# [Problem to solve]
Give back every record word for word, keeping the pictures out.

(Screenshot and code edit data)
%%

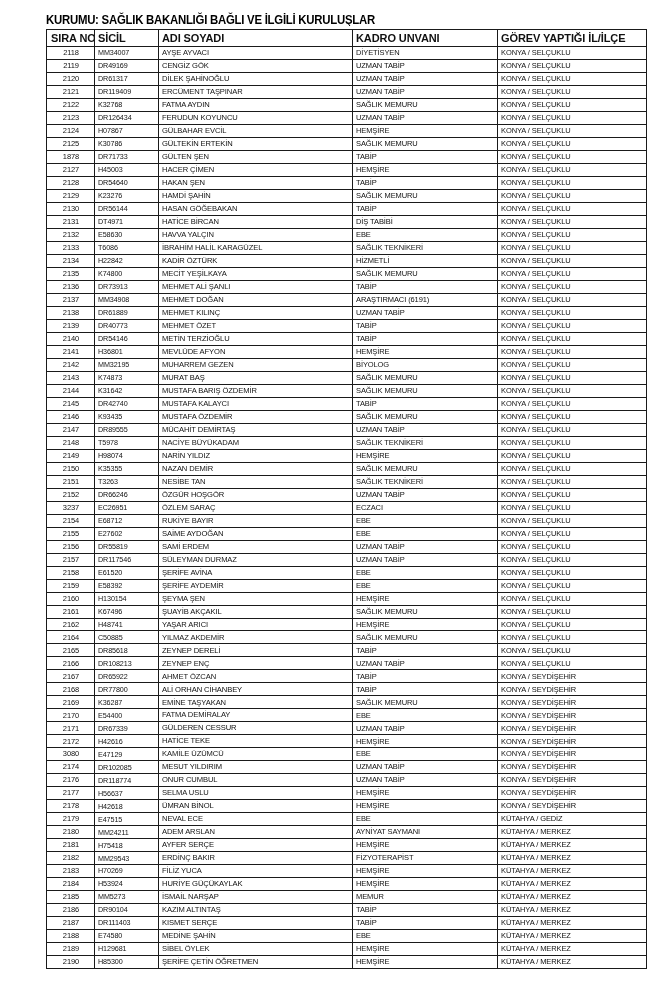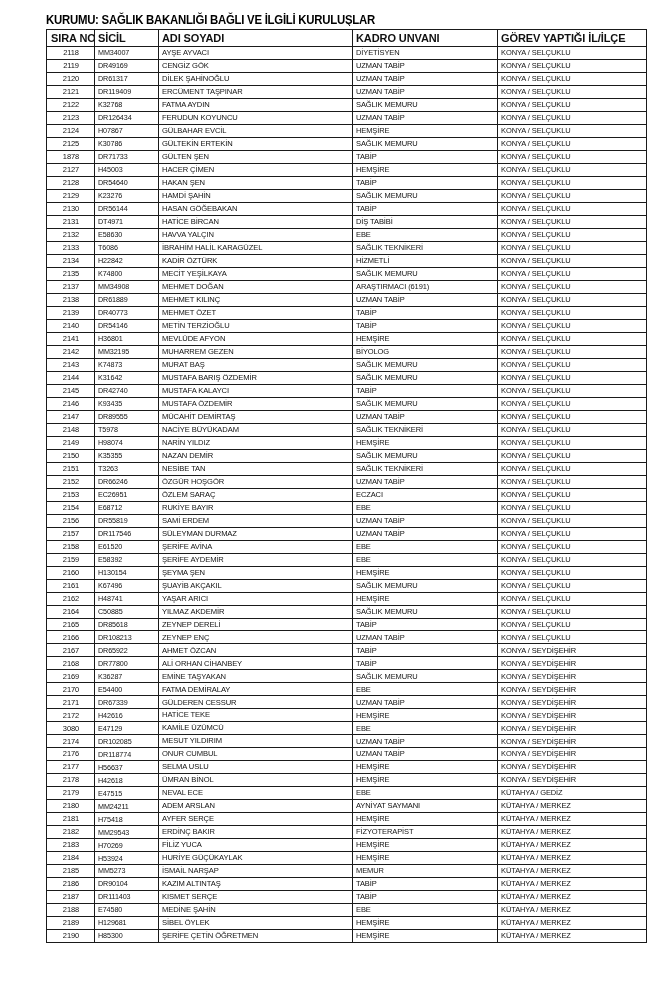--- a/index.html
+++ b/index.html
@@ -239,6 +239,13 @@
           <td class="gorev">KONYA / SELÇUKLU</td>
         </tr>
         <tr>
+          <td class="sira">2136</td>
+          <td class="sicil">DR73913</td>
+          <td class="ad">MEHMET ALİ ŞANLI</td>
+          <td class="kadro">TABİP</td>
+          <td class="gorev">KONYA / SELÇUKLU</td>
+        </tr>
+        <tr>
           <td class="sira">2137</td>
           <td class="sicil">MM34908</td>
           <td class="ad">MEHMET DOĞAN</td>

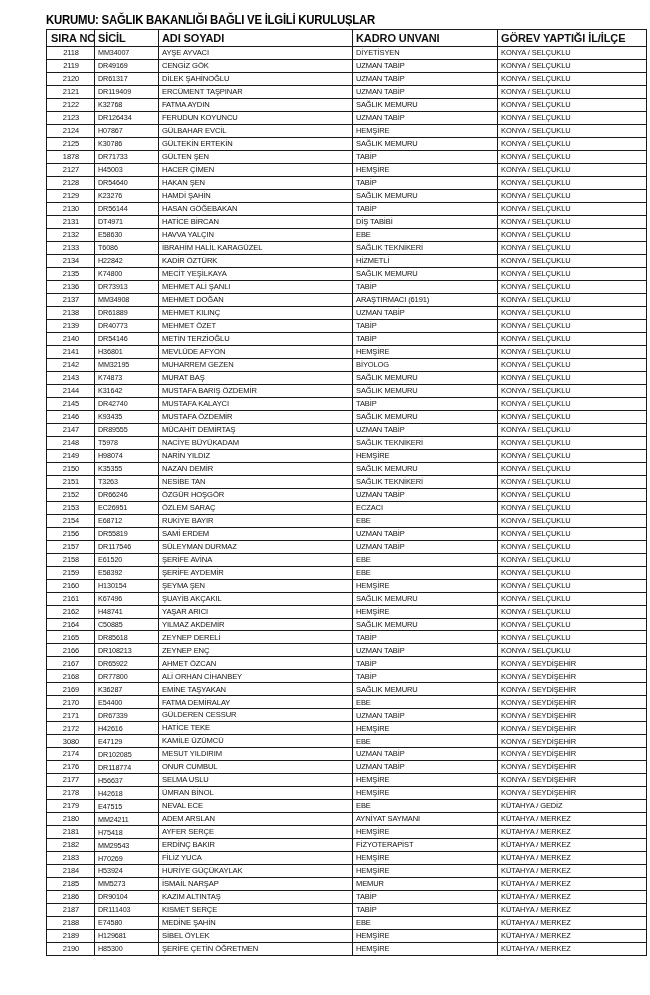--- a/index.html
+++ b/index.html
@@ -358,7 +358,7 @@
           <td class="gorev">KONYA / SELÇUKLU</td>
         </tr>
         <tr>
-          <td class="sira">2153</td>
+          <td class="sira">3237</td>
           <td class="sicil">EC26951</td>
           <td class="ad">ÖZLEM SARAÇ</td>
           <td class="kadro">ECZACI</td>

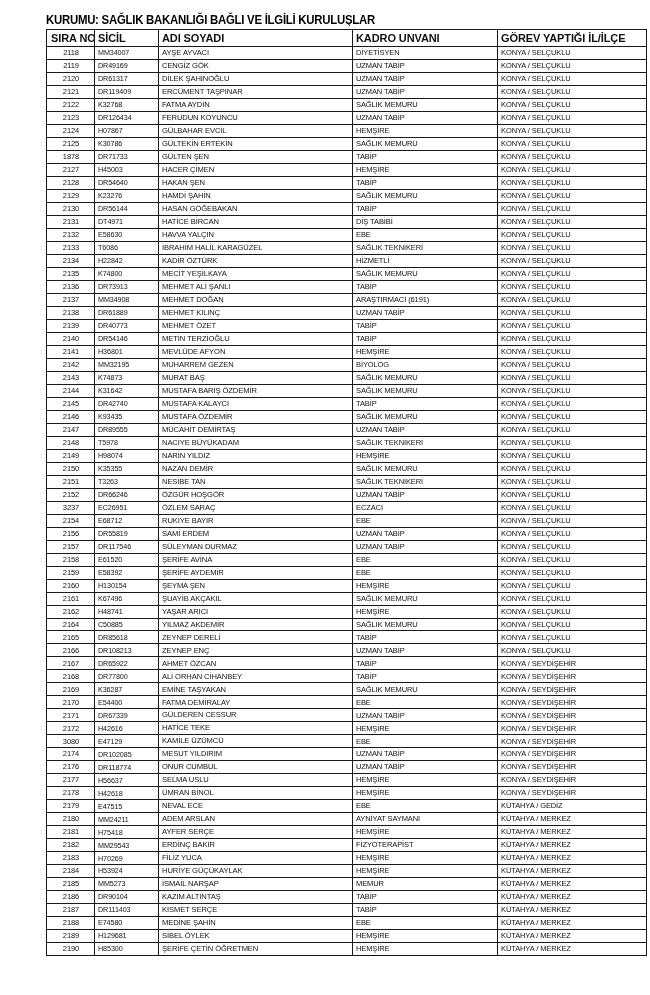--- a/index.html
+++ b/index.html
@@ -372,6 +372,13 @@
           <td class="gorev">KONYA / SELÇUKLU</td>
         </tr>
         <tr>
+          <td class="sira">2155</td>
+          <td class="sicil">E27602</td>
+          <td class="ad">SAİME AYDOĞAN</td>
+          <td class="kadro">EBE</td>
+          <td class="gorev">KONYA / SELÇUKLU</td>
+        </tr>
+        <tr>
           <td class="sira">2156</td>
           <td class="sicil">DR55819</td>
           <td class="ad">SAMİ ERDEM</td>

%%

# [Response]
--- a/index.html
+++ b/index.html
@@ -239,6 +239,13 @@
           <td class="gorev">KONYA / SELÇUKLU</td>
         </tr>
         <tr>
+          <td class="sira">2136</td>
+          <td class="sicil">DR73913</td>
+          <td class="ad">MEHMET ALİ ŞANLI</td>
+          <td class="kadro">TABİP</td>
+          <td class="gorev">KONYA / SELÇUKLU</td>
+        </tr>
+        <tr>
           <td class="sira">2137</td>
           <td class="sicil">MM34908</td>
           <td class="ad">MEHMET DOĞAN</td>

--- a/index.html
+++ b/index.html
@@ -358,7 +358,7 @@
           <td class="gorev">KONYA / SELÇUKLU</td>
         </tr>
         <tr>
-          <td class="sira">2153</td>
+          <td class="sira">3237</td>
           <td class="sicil">EC26951</td>
           <td class="ad">ÖZLEM SARAÇ</td>
           <td class="kadro">ECZACI</td>

--- a/index.html
+++ b/index.html
@@ -372,6 +372,13 @@
           <td class="gorev">KONYA / SELÇUKLU</td>
         </tr>
         <tr>
+          <td class="sira">2155</td>
+          <td class="sicil">E27602</td>
+          <td class="ad">SAİME AYDOĞAN</td>
+          <td class="kadro">EBE</td>
+          <td class="gorev">KONYA / SELÇUKLU</td>
+        </tr>
+        <tr>
           <td class="sira">2156</td>
           <td class="sicil">DR55819</td>
           <td class="ad">SAMİ ERDEM</td>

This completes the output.